◆ **Exercise description**: Here is a block of records. Copy every line in it that includes "variants".

◆ **Version comparison data**:
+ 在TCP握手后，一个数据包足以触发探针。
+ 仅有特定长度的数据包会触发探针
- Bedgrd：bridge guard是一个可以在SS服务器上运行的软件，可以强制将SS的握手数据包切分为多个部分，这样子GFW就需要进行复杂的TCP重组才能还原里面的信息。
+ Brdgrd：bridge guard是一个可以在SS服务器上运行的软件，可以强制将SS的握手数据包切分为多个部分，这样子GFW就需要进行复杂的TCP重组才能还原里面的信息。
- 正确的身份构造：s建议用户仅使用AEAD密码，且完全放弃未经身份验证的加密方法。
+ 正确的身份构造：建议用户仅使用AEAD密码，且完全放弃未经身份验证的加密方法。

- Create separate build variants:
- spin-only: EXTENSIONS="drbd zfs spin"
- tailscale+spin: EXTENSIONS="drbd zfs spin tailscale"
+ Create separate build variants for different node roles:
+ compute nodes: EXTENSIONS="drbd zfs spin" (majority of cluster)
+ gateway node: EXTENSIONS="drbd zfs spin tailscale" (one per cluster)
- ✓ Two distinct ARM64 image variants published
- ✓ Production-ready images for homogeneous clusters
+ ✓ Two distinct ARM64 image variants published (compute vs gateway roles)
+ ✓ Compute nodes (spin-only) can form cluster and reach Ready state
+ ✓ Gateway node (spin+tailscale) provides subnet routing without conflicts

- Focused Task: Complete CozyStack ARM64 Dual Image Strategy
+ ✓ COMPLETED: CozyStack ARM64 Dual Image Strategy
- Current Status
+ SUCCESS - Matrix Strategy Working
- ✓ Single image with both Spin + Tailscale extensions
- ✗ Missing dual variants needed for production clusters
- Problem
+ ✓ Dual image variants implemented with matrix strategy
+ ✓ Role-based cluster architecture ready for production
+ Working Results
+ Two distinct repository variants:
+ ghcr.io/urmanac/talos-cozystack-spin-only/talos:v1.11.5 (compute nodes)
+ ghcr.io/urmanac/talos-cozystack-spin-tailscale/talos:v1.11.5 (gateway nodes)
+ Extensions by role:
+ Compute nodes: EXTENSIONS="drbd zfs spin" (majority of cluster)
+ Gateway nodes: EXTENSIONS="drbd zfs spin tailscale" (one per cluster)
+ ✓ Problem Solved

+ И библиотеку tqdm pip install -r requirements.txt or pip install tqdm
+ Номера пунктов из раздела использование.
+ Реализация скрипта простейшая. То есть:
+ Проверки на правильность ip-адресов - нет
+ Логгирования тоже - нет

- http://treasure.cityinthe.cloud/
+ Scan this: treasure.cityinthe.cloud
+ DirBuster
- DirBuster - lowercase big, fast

◆ **Solution to this task**:
- Create separate build variants:
+ Create separate build variants for different node roles:
- ✓ Two distinct ARM64 image variants published
+ ✓ Two distinct ARM64 image variants published (compute vs gateway roles)
- ✗ Missing dual variants needed for production clusters
+ ✓ Dual image variants implemented with matrix strategy
+ Two distinct repository variants:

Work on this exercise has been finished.